One other thing to mention is that her being "annoyed" isn't something that is necessarily bad for you. My girlfriends also get annoyed when they catch on to the fact that I never text them first -- and it drives up attraction through the wall.

Whether or not you get annoyed with it depends on how you deal with it. Eventually girlfriends will bring this topic up, and it's up to you to maintain your frame (in a caring, but stern way) and let them know that you're just busy, and when you have things to talk to them about, then you talk to them about it.

I've just been extremely honest with this type of stuff, and it usually works wonders. I'll say something along the lines of:

Me: "Babe, I really enjoy the time we spend together in person, and that's the time that I like to share things with you about my week. If you look at other couples, they call each other and talk until there's nothing to say, and then when they are together in person, they have nothing to discuss. If something is really important, or something is really exciting, then of course I'll text you. But other than that, I have lots of things I'm busy with every day, and I'd rather spend my time getting those things done so that we can spend more time together in person. If I don't get those things done because we're talking on the phone every day of the week, then that's less time I'll get to spend together with you in person."

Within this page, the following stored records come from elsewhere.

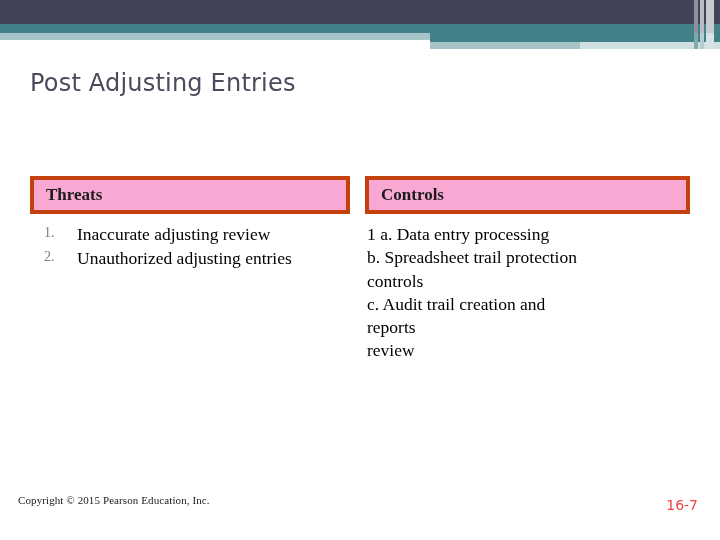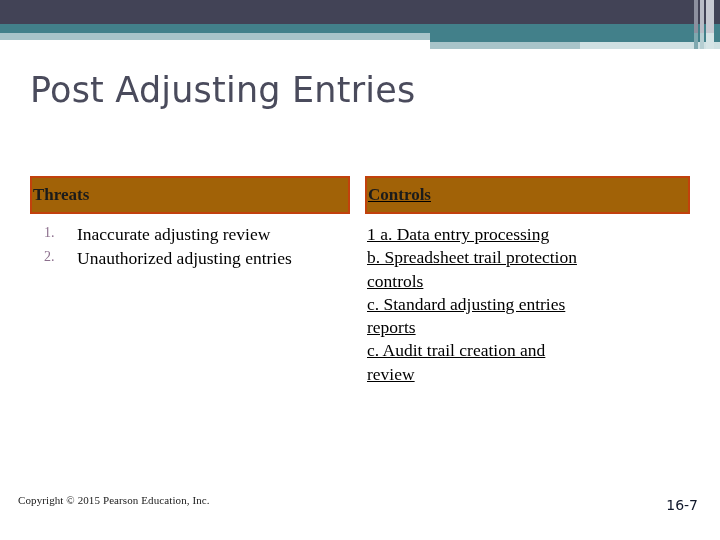--- a/index.html
+++ b/index.html
@@ -70,51 +70,51 @@
   .vbar-teal-a { position: absolute; top: 33px; height: 16px; left: 694px; width: 4px;  background: #7fa8af; }
   .vbar-teal-b { position: absolute; top: 33px; height: 16px; left: 700px; width: 4px;  background: #b6ced2; }
   .vbar-teal-c { position: absolute; top: 33px; height: 16px; left: 706px; width: 8px;  background: #d6e4e6; }
 
   
   .slide-title {
     position: absolute;
     left: 30px;
     top: 70px;
     width: 640px;
-    font-size: 35px;
+    font-size: 24px;
     font-weight: normal;
     color: #4a4b5c;
     font-family: "DejaVu Sans", sans-serif;
     letter-spacing: 0.2px;
     line-height: 1.15;
   }
 
   
   .table-wrap {
     position: absolute;
     left: 30px;
     top: 176px;
     width: 660px;
     height: 300px;
   }
   .col {
     position: absolute;
     top: 0;
   }
   .col-threats { left: 0px;   width: 320px; }
-  .col-controls { left: 335px; width: 325px; text-decoration: underline; }
+  .col-controls { left: 335px; width: 325px; }
 
   .col-header {
     box-sizing: border-box;
     height: 38px;
-    background: #a16207;
-    border: 2px solid #c2410c;
+    background: #f9a8d4;
+    border: 4px solid #c2410c;
     display: flex;
     align-items: center;
-    padding-left: 1px;
+    padding-left: 12px;
     font-family: "Liberation Serif", serif;
     font-weight: bold;
     font-size: 17px;
     color: #1b1b1b;
   }
 
   .col-body {
     padding-top: 9px;
     font-family: "Liberation Serif", serif;
     font-size: 17.5px;
@@ -162,21 +162,21 @@
     font-size: 11px;
     color: #1a1a1a;
     letter-spacing: 0.1px;
   }
   .footer-pagenum {
     position: absolute;
     right: 22px;
     top: 497px;
     font-family: "DejaVu Sans", sans-serif;
     font-size: 14px;
-    color: #0f172a;
+    color: #ef4444;
   }
 </style>
 </head>
 <body>
 
 <div class="header-deco">
   <div class="band-dark"></div>
   <div class="band-teal"></div>
   <div class="band-lightteal-left"></div>
   <div class="band-teal-right"></div>
@@ -210,23 +210,22 @@
     </div>
   </div>
 
   <div class="col col-controls">
     <div class="col-header">Controls</div>
     <div class="col-body">
       <ul class="ctrl-list">
         <li>1 a. Data entry processing</li>
         <li>b. Spreadsheet trail protection</li>
         <li>controls</li>
-        <li>c. Standard adjusting entries</li>
+        <li>c. Audit trail creation and</li>
         <li>reports</li>
-        <li>c. Audit trail creation and</li>
         <li>review</li>
       </ul>
     </div>
   </div>
 
 </div>
 
 <div class="footer-copyright">Copyright © 2015 Pearson Education, Inc.</div>
 <div class="footer-pagenum">16-7</div>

The idea is never to turn it into a game. If you turned it into a game, then yes, she's going to be upset about it. You don't even really have to bring this up until she does. I'll let girlfriends be annoyed on their own for quite awhile, but once she brings it up, you need do exactly the opposite of turn it into a game: you need to be straightforward with her and explain why you don't text much.

The biggest problem I see guys have with girlfriends is that they assume "annoyance" and "nagging" are automatically bad things, and they think the only way to deal with it is to give in to what the girl is asking for. When girls are annoyed with you it's because they feel like they can't control you completely, which is a really good thing. But it's your job as the man to at least be able to quell her concerns by talking to her about them when she finally brings them up.